C’est sur cette base que cet auteur – dès 2023 – avait prévu que l’Ukraine chercherait, à terme, le Gripen (ou une plate-forme de combat analogue), comme indiqué ici:

Cela dit, il est possible que certains événements en cours poussent davantage de pays à envisager l’achat de chasseurs tactiques. Par exemple, la guerre entre la Russie et l’Ukraine montre qu’un actif de haute technologie, évolutif et peu coûteux comme le JF-17, le Tejas ou le FA-50 aurait pu aider Kiev dans ses efforts de déni de zone. Le déploiement d’un chasseur doté d’un radar AESA, de BVRAAM et de contre-mesures électroniques intégrées (ECM) aurait pu bien se combiner avec son système de défense aérienne au sol (GBADS). De même, elle aurait pu bénéficier d’un tel chasseur lors de sa contre-offensive émoussée, qu’elle attribue en partie au manque de puissance aérienne. Un chasseur tactique à faible coût aurait pu être déployé en grande quantité pour couvrir chaque théâtre d’opérations, effectuer un grand nombre de sorties et subir des pertes.
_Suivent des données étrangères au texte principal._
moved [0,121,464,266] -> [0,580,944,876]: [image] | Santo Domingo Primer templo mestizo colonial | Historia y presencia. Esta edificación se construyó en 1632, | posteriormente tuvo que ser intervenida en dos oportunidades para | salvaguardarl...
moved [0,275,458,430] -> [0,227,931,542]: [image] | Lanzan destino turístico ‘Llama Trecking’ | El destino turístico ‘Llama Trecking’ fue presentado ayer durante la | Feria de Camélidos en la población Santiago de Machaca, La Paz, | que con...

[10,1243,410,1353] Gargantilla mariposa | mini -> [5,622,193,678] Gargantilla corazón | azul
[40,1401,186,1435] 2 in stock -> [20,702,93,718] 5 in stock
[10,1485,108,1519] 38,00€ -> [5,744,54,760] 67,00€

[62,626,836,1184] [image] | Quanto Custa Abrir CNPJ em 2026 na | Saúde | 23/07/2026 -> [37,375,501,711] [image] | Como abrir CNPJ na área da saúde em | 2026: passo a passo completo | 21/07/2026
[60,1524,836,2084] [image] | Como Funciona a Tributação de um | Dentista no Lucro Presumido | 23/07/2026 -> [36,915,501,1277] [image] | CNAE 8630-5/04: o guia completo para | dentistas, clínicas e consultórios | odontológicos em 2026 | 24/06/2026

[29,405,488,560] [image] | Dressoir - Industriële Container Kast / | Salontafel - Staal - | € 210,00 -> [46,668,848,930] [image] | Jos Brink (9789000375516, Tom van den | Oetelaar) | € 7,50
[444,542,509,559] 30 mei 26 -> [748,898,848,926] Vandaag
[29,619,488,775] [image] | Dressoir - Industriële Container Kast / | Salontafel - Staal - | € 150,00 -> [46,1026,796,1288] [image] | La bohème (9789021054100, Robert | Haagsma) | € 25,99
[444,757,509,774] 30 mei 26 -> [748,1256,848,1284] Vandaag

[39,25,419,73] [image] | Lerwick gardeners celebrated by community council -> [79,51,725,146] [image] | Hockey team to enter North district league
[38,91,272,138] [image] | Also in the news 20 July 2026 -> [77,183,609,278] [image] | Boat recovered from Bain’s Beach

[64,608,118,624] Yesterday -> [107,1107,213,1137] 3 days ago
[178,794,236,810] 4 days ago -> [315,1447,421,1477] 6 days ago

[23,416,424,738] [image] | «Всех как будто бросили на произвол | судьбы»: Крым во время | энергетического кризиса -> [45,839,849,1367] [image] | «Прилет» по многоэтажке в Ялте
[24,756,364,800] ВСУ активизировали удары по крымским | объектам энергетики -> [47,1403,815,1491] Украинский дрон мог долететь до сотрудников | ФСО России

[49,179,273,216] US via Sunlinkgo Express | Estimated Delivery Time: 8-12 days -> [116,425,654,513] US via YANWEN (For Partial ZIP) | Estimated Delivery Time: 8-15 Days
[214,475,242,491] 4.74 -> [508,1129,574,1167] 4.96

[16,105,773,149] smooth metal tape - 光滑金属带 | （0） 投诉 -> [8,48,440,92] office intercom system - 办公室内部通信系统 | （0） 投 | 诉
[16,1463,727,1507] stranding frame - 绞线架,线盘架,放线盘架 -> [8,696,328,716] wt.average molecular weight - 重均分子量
Après cette guerre, on peut s’attendre à ce que l’Ukraine investisse dans l’acquisition – voire la production locale – d’un tel chasseur. Cependant, avec ses aspirations à rejoindre l’OTAN, Kiev optera probablement pour une solution que ses partenaires accepteraient, comme le FA-50 de Corée du Sud ou le Saab Gripen.

Ainsi, l’Ukraine est devenue un marché pour les combattants tactiques en raison de ses dures expériences dans la lutte contre la Russie. Par ailleurs, voir Kiev opter pour le Gripen n’est pas surprenant puisque, d’une manière générale, l’essentiel de toute croissance sur ce marché sera capté par une option à tendance occidentale, à savoir le Gripen ou le FA-50 sud-coréen. Ce dernier a été adopté en Asie du Sud-Est et en Europe centrale via la Pologne.